Zucchini Flowers Trumpeting Their Presence

Trumpeting Flowers of the Zucchini Plant

Pollinator on Board

Double flowers on one stem
The zucchini plants got it a little backwards this year.  All of the female flowers were blooming without a male flower in sight.  Today I went out for garden inspection and found the plant heavy with flowers, both male and female. 

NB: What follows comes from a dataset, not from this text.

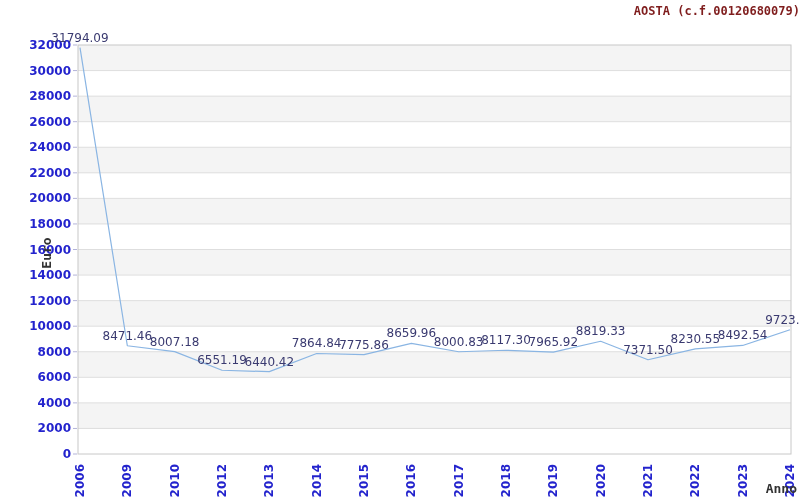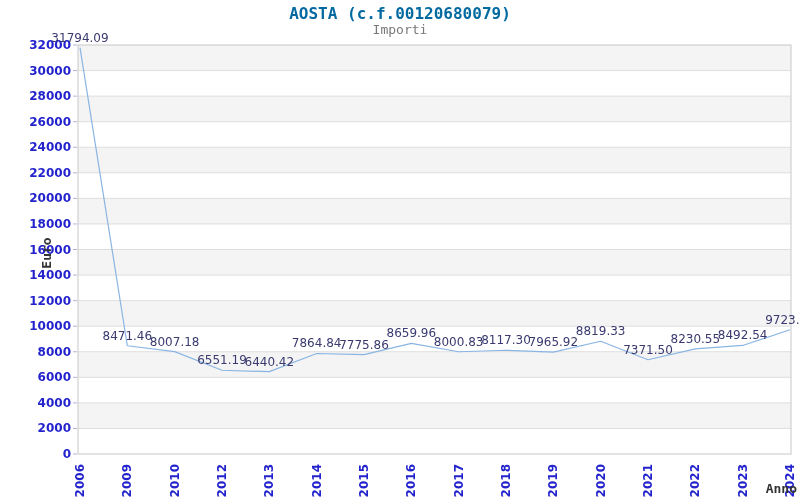"AOSTA (c.f.00120680079)" .chart-title { color: #0369a1 -> #7f1d1d; font-size: 16px -> 12px; text-align: center -> right }
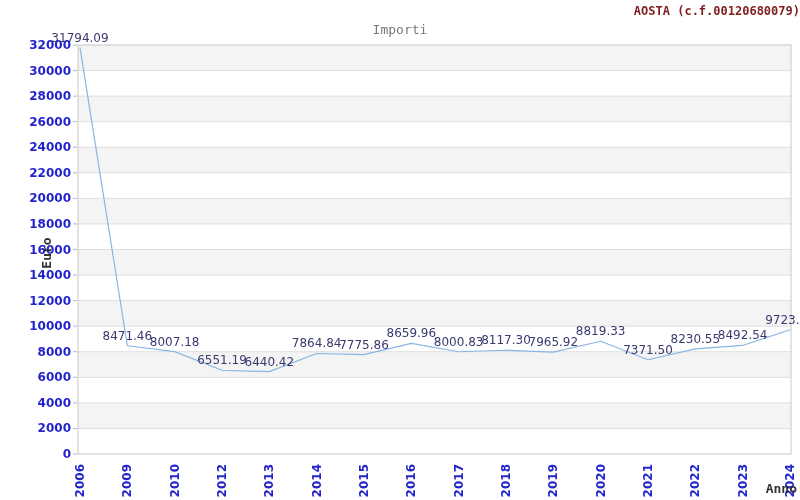"Importi" div.chart-subtitle { html: <div>Importi</div> -> none }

Oh, and I don't think I will need to hand pollinate today because bees were buzzing from flower to flower taking care of business

Wednesday, June 08, 2016

Inside Lettuce and Herb Garden

I'm not sure how they did it, but look at these three darling planters filled with herbs and lettuce.  The herbs aren't that surprising as an inside plant.  I haven't seen lettuce so robust as an inside plant, however.  The room these planters were located in was bright and did have a set of skylights.  The skylights weren't really near these plants. 

Monday, June 06, 2016

Two Succulents Creating a Companion Planting


Sticks and stones, thunder and lightning, bees and honey...some things just go together.  I saw this planting of two succulents and thought a perfect match had been made.